● **What this task involves**
Please write out the entire listing below exactly, excluding its pictures.

● **Material shown**
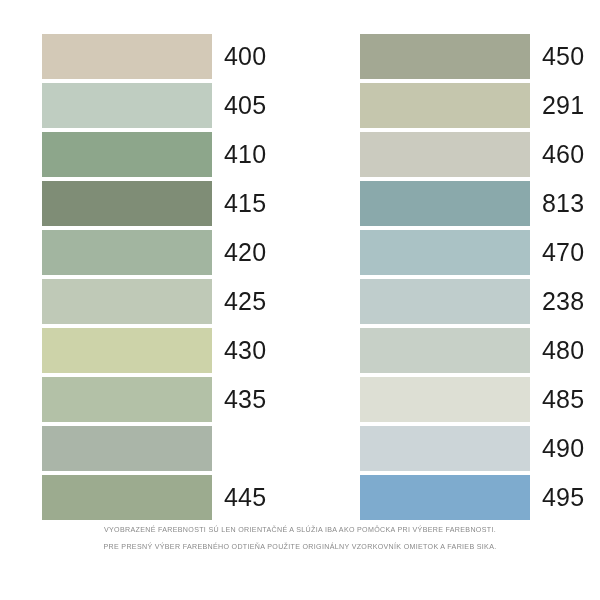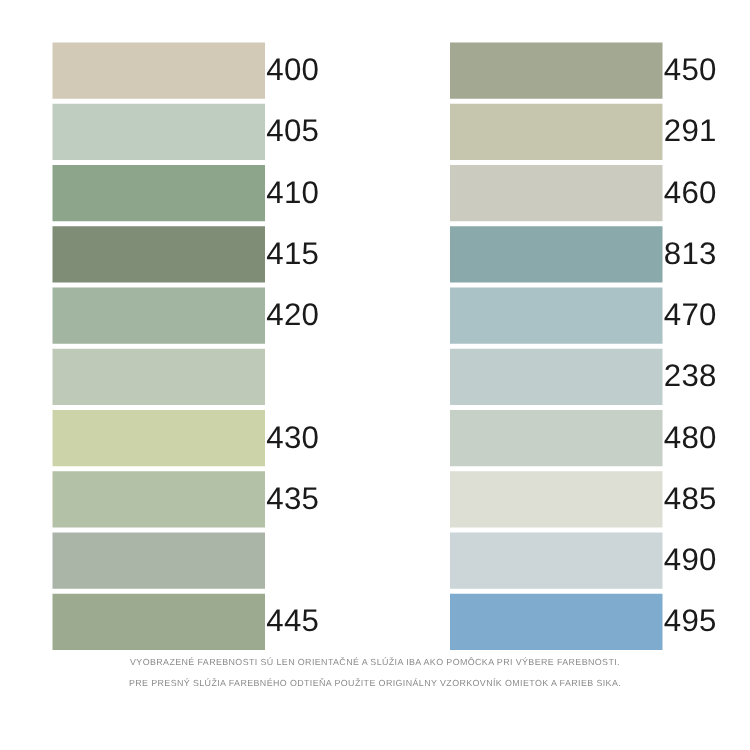--- a/index.html
+++ b/index.html
@@ -40,21 +40,21 @@
   }
 
   .swatch {
     width: 170px;
     height: 45px;
     flex: 0 0 auto;
   }
 
   .swatch-label {
     flex: 1 1 auto;
-    padding-left: 1px;
+    padding-left: 12px;
     font-size: 25px;
     color: #1a1a1a;
     letter-spacing: 0.2px;
     line-height: 1;
     white-space: nowrap;
   }
 
   #footnote {
     position: absolute;
     left: 0;
@@ -91,20 +91,21 @@
       <div class="swatch-row">
         <div class="swatch" style="background-color: rgb(127, 141, 118);"></div>
         <div class="swatch-label">415</div>
       </div>
       <div class="swatch-row">
         <div class="swatch" style="background-color: rgb(162, 181, 160);"></div>
         <div class="swatch-label">420</div>
       </div>
       <div class="swatch-row">
         <div class="swatch" style="background-color: rgb(191, 201, 183);"></div>
+        <div class="swatch-label">425</div>
       </div>
       <div class="swatch-row">
         <div class="swatch" style="background-color: rgb(205, 211, 169);"></div>
         <div class="swatch-label">430</div>
       </div>
       <div class="swatch-row">
         <div class="swatch" style="background-color: rgb(179, 193, 167);"></div>
         <div class="swatch-label">435</div>
       </div>
       <div class="swatch-row">
@@ -154,16 +155,16 @@
         <div class="swatch-label">490</div>
       </div>
       <div class="swatch-row">
         <div class="swatch" style="background-color: rgb(126, 171, 206);"></div>
         <div class="swatch-label">495</div>
       </div>
     </div>
 
   <div id="footnote">
     <div class="footnote-line">VYOBRAZENÉ FAREBNOSTI SÚ LEN ORIENTAČNÉ A SLÚŽIA IBA AKO POMÔCKA PRI VÝBERE FAREBNOSTI.</div>
-    <div class="footnote-line">PRE PRESNÝ SLÚŽIA FAREBNÉHO ODTIEŇA POUŽITE ORIGINÁLNY VZORKOVNÍK OMIETOK A FARIEB SIKA.</div>
+    <div class="footnote-line">PRE PRESNÝ VÝBER FAREBNÉHO ODTIEŇA POUŽITE ORIGINÁLNY VZORKOVNÍK OMIETOK A FARIEB SIKA.</div>
   </div>
 
 </div>
 
 </body></html>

● **Solution for this exercise**
--- a/index.html
+++ b/index.html
@@ -40,21 +40,21 @@
   }
 
   .swatch {
     width: 170px;
     height: 45px;
     flex: 0 0 auto;
   }
 
   .swatch-label {
     flex: 1 1 auto;
-    padding-left: 1px;
+    padding-left: 12px;
     font-size: 25px;
     color: #1a1a1a;
     letter-spacing: 0.2px;
     line-height: 1;
     white-space: nowrap;
   }
 
   #footnote {
     position: absolute;
     left: 0;
@@ -91,20 +91,21 @@
       <div class="swatch-row">
         <div class="swatch" style="background-color: rgb(127, 141, 118);"></div>
         <div class="swatch-label">415</div>
       </div>
       <div class="swatch-row">
         <div class="swatch" style="background-color: rgb(162, 181, 160);"></div>
         <div class="swatch-label">420</div>
       </div>
       <div class="swatch-row">
         <div class="swatch" style="background-color: rgb(191, 201, 183);"></div>
+        <div class="swatch-label">425</div>
       </div>
       <div class="swatch-row">
         <div class="swatch" style="background-color: rgb(205, 211, 169);"></div>
         <div class="swatch-label">430</div>
       </div>
       <div class="swatch-row">
         <div class="swatch" style="background-color: rgb(179, 193, 167);"></div>
         <div class="swatch-label">435</div>
       </div>
       <div class="swatch-row">
@@ -154,16 +155,16 @@
         <div class="swatch-label">490</div>
       </div>
       <div class="swatch-row">
         <div class="swatch" style="background-color: rgb(126, 171, 206);"></div>
         <div class="swatch-label">495</div>
       </div>
     </div>
 
   <div id="footnote">
     <div class="footnote-line">VYOBRAZENÉ FAREBNOSTI SÚ LEN ORIENTAČNÉ A SLÚŽIA IBA AKO POMÔCKA PRI VÝBERE FAREBNOSTI.</div>
-    <div class="footnote-line">PRE PRESNÝ SLÚŽIA FAREBNÉHO ODTIEŇA POUŽITE ORIGINÁLNY VZORKOVNÍK OMIETOK A FARIEB SIKA.</div>
+    <div class="footnote-line">PRE PRESNÝ VÝBER FAREBNÉHO ODTIEŇA POUŽITE ORIGINÁLNY VZORKOVNÍK OMIETOK A FARIEB SIKA.</div>
   </div>
 
 </div>
 
 </body></html>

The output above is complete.